• _TO DO_
The exact lines from the start of the material below through the line holding "7GO - Capteur" are the answer; return those, pictures excluded.

• _DATA EXCERPTS_
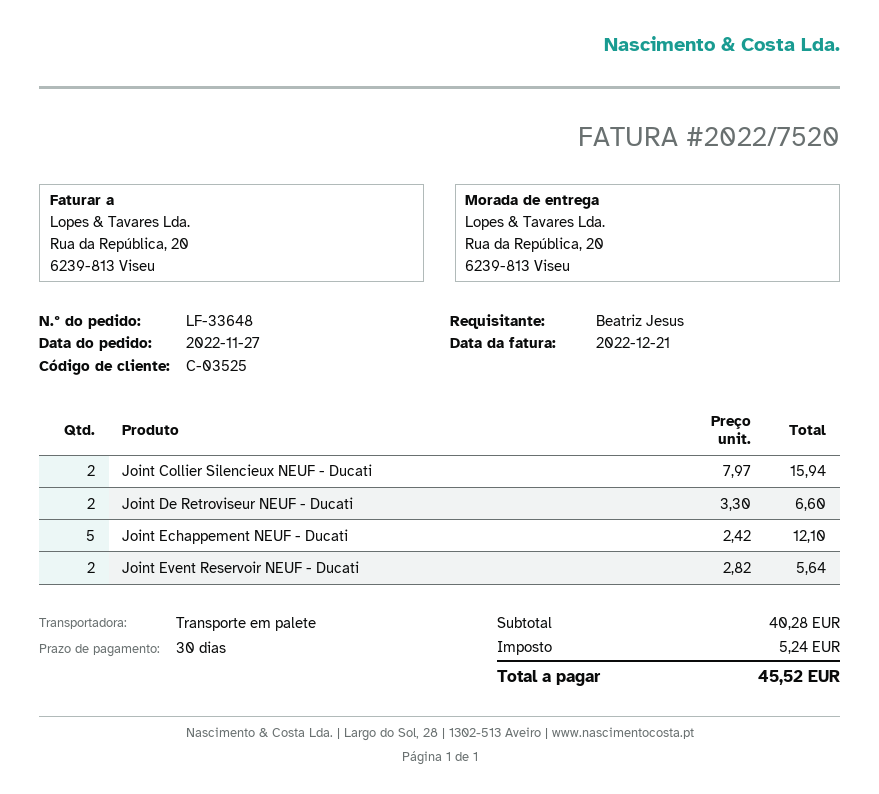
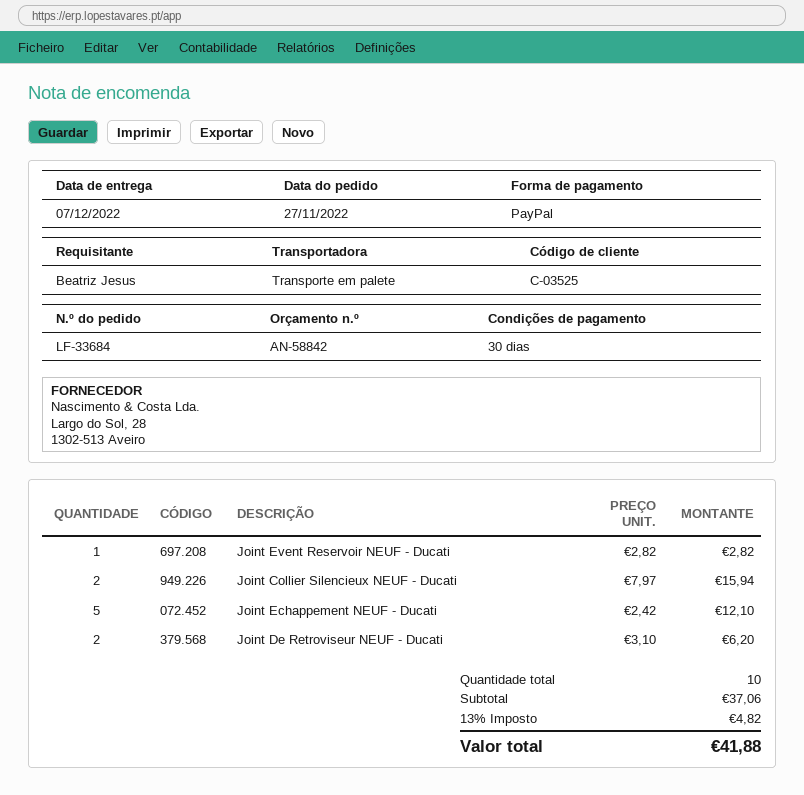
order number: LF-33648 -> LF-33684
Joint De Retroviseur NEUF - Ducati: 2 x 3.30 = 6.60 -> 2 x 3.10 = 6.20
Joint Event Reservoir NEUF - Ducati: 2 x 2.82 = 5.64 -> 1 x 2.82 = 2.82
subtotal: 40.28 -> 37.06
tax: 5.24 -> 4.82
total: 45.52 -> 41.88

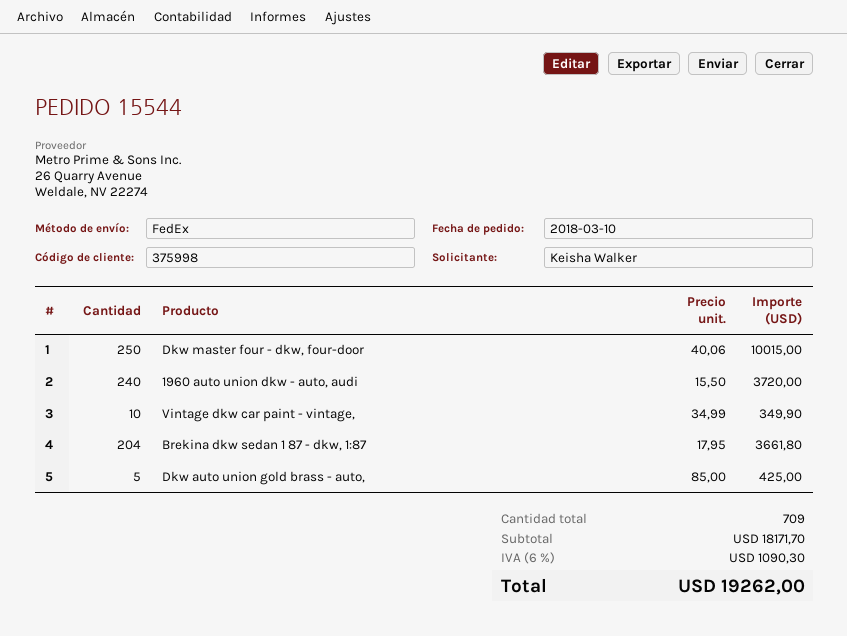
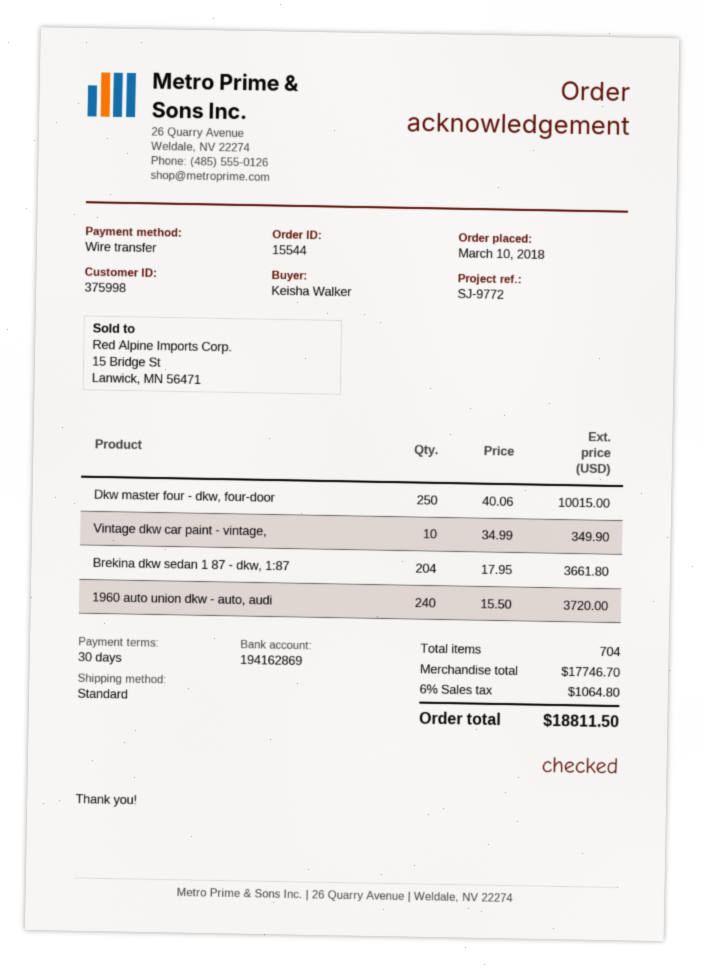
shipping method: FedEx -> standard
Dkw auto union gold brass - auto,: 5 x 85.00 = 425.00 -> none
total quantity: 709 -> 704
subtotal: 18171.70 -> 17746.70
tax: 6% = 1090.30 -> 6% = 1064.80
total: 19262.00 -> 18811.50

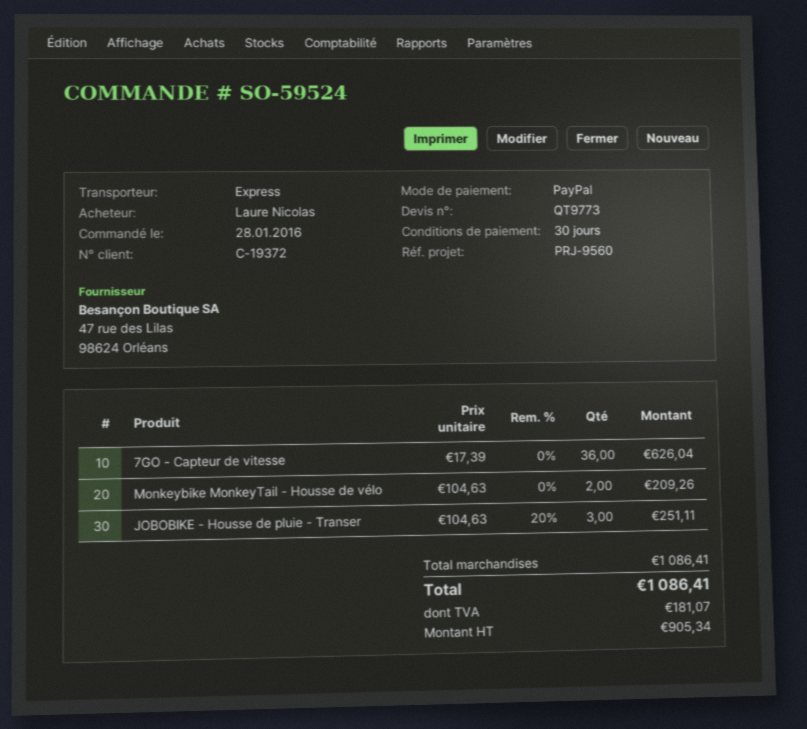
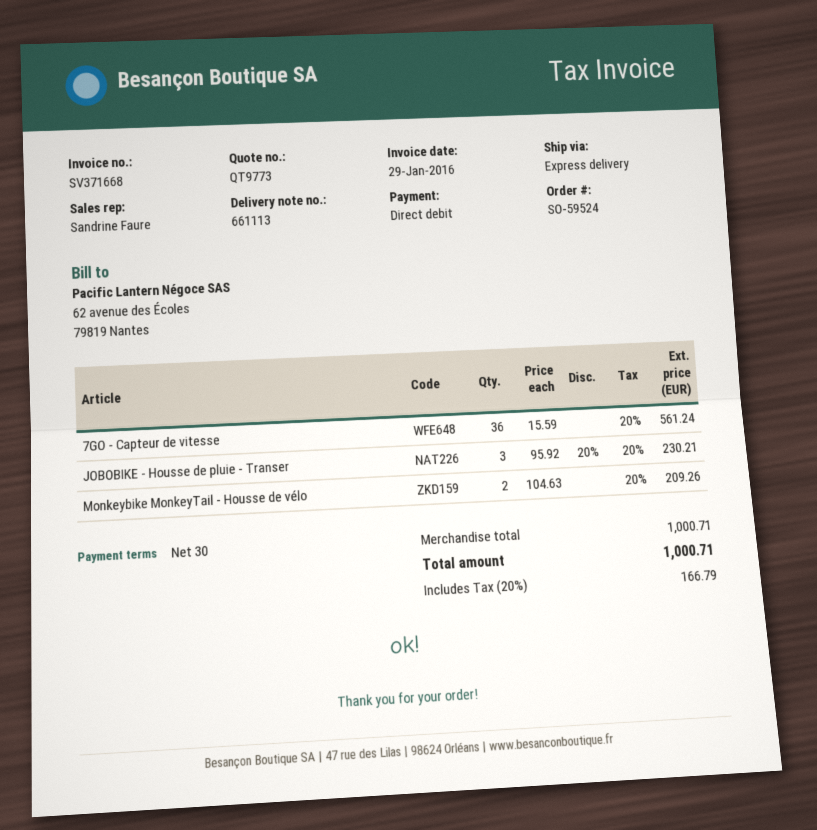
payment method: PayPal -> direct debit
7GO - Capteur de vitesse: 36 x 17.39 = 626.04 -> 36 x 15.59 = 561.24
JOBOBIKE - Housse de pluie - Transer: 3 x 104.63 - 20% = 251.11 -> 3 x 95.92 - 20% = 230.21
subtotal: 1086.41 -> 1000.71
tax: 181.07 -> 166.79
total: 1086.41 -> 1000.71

• _SOLUTION FOR THIS PROBLEM_
order number: LF-33648 -> LF-33684
Joint De Retroviseur NEUF - Ducati: 2 x 3.30 = 6.60 -> 2 x 3.10 = 6.20
Joint Event Reservoir NEUF - Ducati: 2 x 2.82 = 5.64 -> 1 x 2.82 = 2.82
subtotal: 40.28 -> 37.06
tax: 5.24 -> 4.82
total: 45.52 -> 41.88

shipping method: FedEx -> standard
Dkw auto union gold brass - auto,: 5 x 85.00 = 425.00 -> none
total quantity: 709 -> 704
subtotal: 18171.70 -> 17746.70
tax: 6% = 1090.30 -> 6% = 1064.80
total: 19262.00 -> 18811.50

payment method: PayPal -> direct debit
7GO - Capteur de vitesse: 36 x 17.39 = 626.04 -> 36 x 15.59 = 561.24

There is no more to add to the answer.